13. What is the time complexity for searching k+1 auxiliary trees?
a) k+2 O (log (log n))
b) k+1 O (log n)
c) K+2 O (log n)
d) k+1 O (log (log n))

Answer: d
Clarification: Since each search operation in the auxiliary tree takes O (log (log n)) time as auxiliary tree size is bounded by the height of the reference tree that is log n. So for k+1 auxiliary trees, total search time is k+1 O (log (log n)).

14. What is the time complexity for the update cost on auxiliary trees?
a) O (log (log n))
b) k-1 O (log n)
c) K² O (log n)
d) k+1 O (log (log n))

Answer: d
Clarification: The update cost also is bounded by the upper bound. We perform one cut as well as one join operation for the auxiliary tree, so the total update cost for the auxiliary tree is found to be k+1 O (log (log n)).

15. Which of the following is the self-adjusting binary search tree?
a) AVL Tree
b) Splay Tree
c) Top Tree
d) Ternary Tree

Answer: b
Clarification: Splay tree is a self – adjusting binary search tree. It performs basic operations on the tree like insertion, deletion, loop up performing all these operations in O (log n) time.

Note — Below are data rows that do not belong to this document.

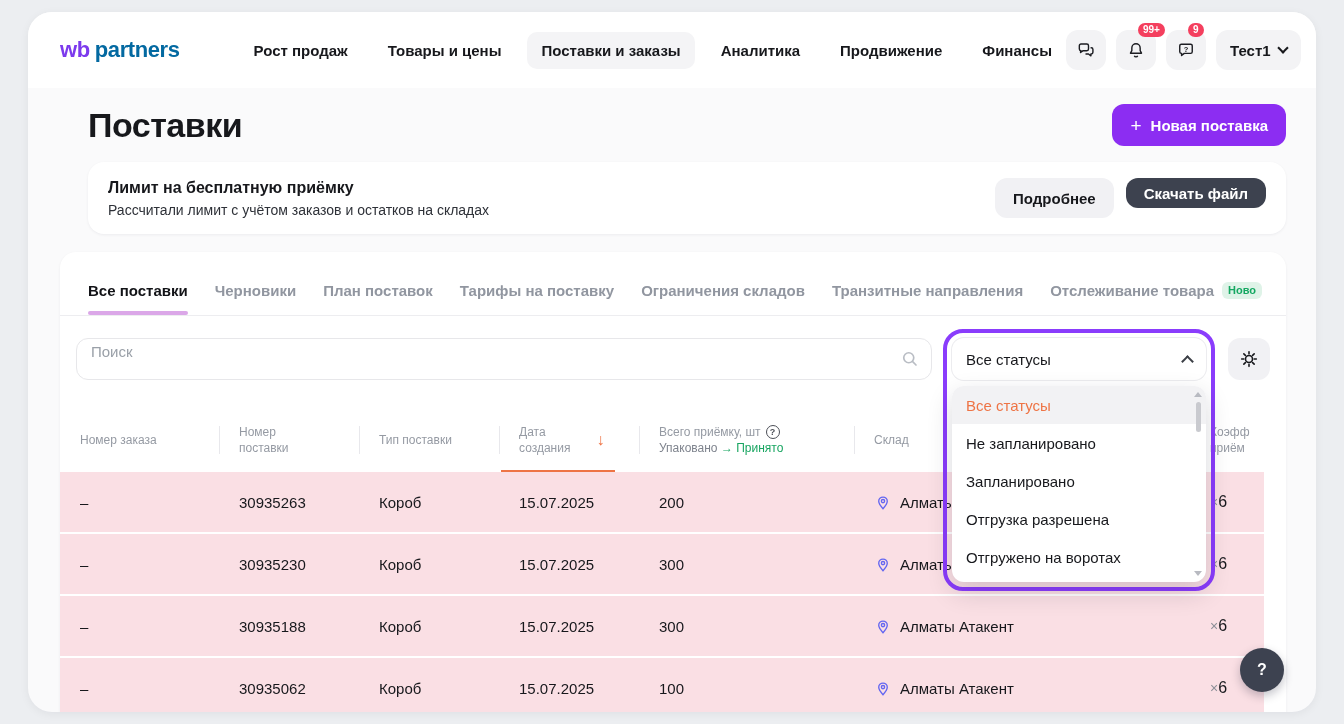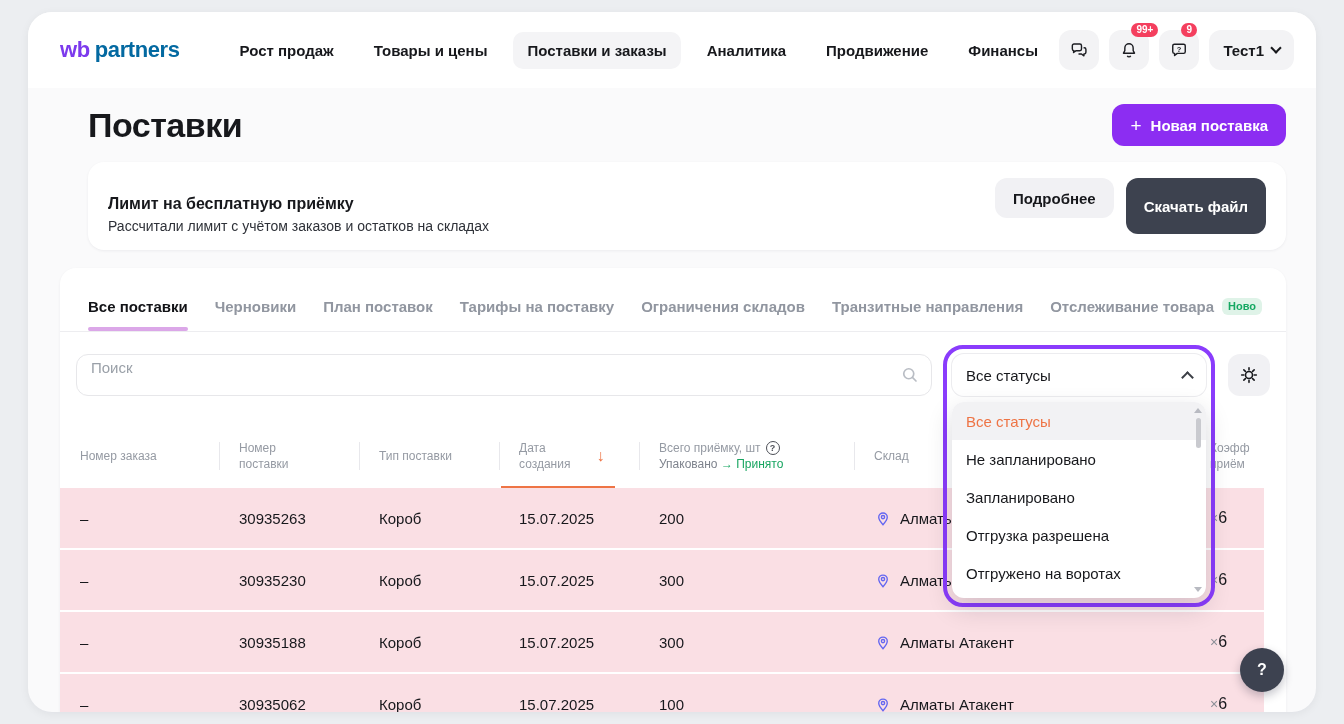--- a/index.html
+++ b/index.html
@@ -10,7 +10,7 @@
 
   
   .navbar { height:76px; background:#fff; display:flex; align-items:center; padding:0 22px 0 32px; }
-  .logo { display:flex; align-items:center; gap:5px; font-size:22px; font-weight:700; letter-spacing:-.4px; margin-right:46px; }
+  .logo { display:flex; align-items:center; gap:5px; font-size:22px; font-weight:700; letter-spacing:-.4px; margin-right:60px; }
   .logo .wb { color:#7c3aed; }
   .logo .partners { color:#0369a1; }
   .nav-items { display:flex; align-items:center; gap:12px; }

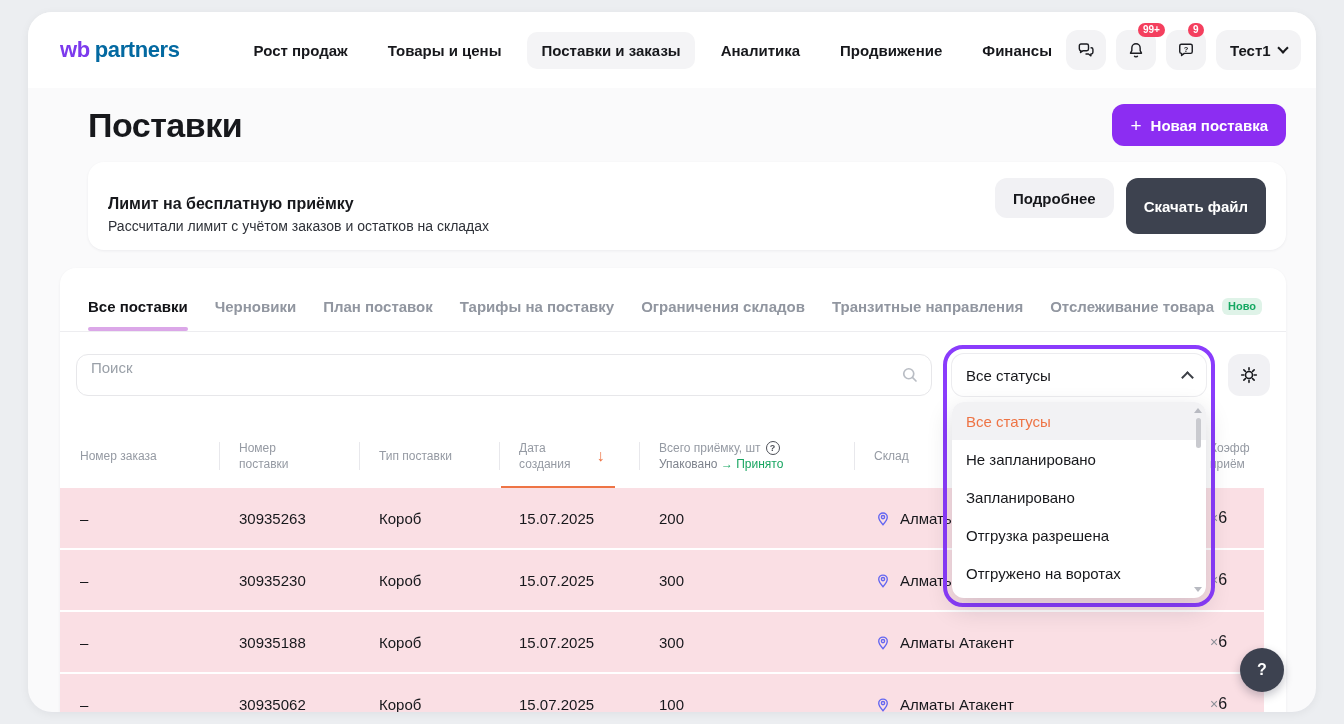--- a/index.html
+++ b/index.html
@@ -41,7 +41,7 @@
   .banner-actions { margin-left:auto; display:flex; gap:12px; }
   .btn-light { height:40px; border:none; border-radius:12px; background:#f1f1f4; font-family:inherit;
     font-size:15px; font-weight:600; padding:12px 18px; cursor:pointer; color:#17181c; }
-  .btn-dark { height:56px; border:none; border-radius:12px; background:#3d424f; color:#fff; font-family:inherit;
+  .btn-dark { height:30px; border:none; border-radius:12px; background:#3d424f; color:#fff; font-family:inherit;
     font-size:15px; font-weight:600; padding:0 18px; cursor:pointer; }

Data Structure Multiple Choice Questions on “Weak Heap”.

1. Choose the correct properties of weak-heap.
a) Every node has value greater than the value of child node
b) Every right child of node has greater value than parent node
c) Every left child of node has greater value than parent node
d) Every left and right child of node has same value as parent node
Answer: b
Clarification: This is the property of a weak heap.

2. Left child of parent node has value lesser than the parent node.
a) True
b) False
Answer: b
Clarification: Weak heap has no left child.

3. What is the other name of weak heap?
a) Min-heap
b) Max-heap
c) Relaxed -heap
d) Leonardo heap
Answer: c
Clarification: Relaxed heap is just another name of weak heap.

4. What is the worst case time in searching minimum value in weak -heap?
a) O(log n)
b) O(n)
c) O(n logn)
d) O(1)
Answer: d
Clarification: Weak heap is an array based form that supports the operation of finding a minimum in O(1).

5. The total comparisons in finding both smallest and largest elements are
a) 2*n +2
b) n + ((n+1)/2) -2
c) n+logn
d) n²
Answer: b
Clarification: The total comparisons in finding smallest and largest elements is n + ((n+1)/2) – 2.

6. What is the complexity of given function of insertion.

	insert(int n)
	{
		if(buffer_size()< maxi_biffer_size())
		buffer_aar[ind]==n;
		else
		move_to_heap(buffer,buffer+maxi_buffer_size())
	}

a) O(logn)
b) amortized O(1)
c) O(n)
d) O (n*logn)
Answer: b
Clarification: Use a buffer array to store a fixed number of elements when the buffer is full the content of buffer is moved to heap.As a result the complexity
is amotized O(1).

7. Does there exist a heap with seven distinct elements so that the Inorder traversal gives the element in sorted order.
a) Yes
b) No
Answer: b
Clarification: No, The inorder traversal will not give elements in sorted order. As heap is implemented as either min-heap or max-heap, the root will be have highest or lowest value than remaining values of the nodes. So this traversal will not give a sorted list.

8. The leaf node for a heap of height h will be at which position.
a) h
b) h-1
c) h or h-1
d) h-2
Answer: c
Clarification: A complete binary tree is also a heap so by the property of binary tree the leaf nodes will be must at height h or h-1.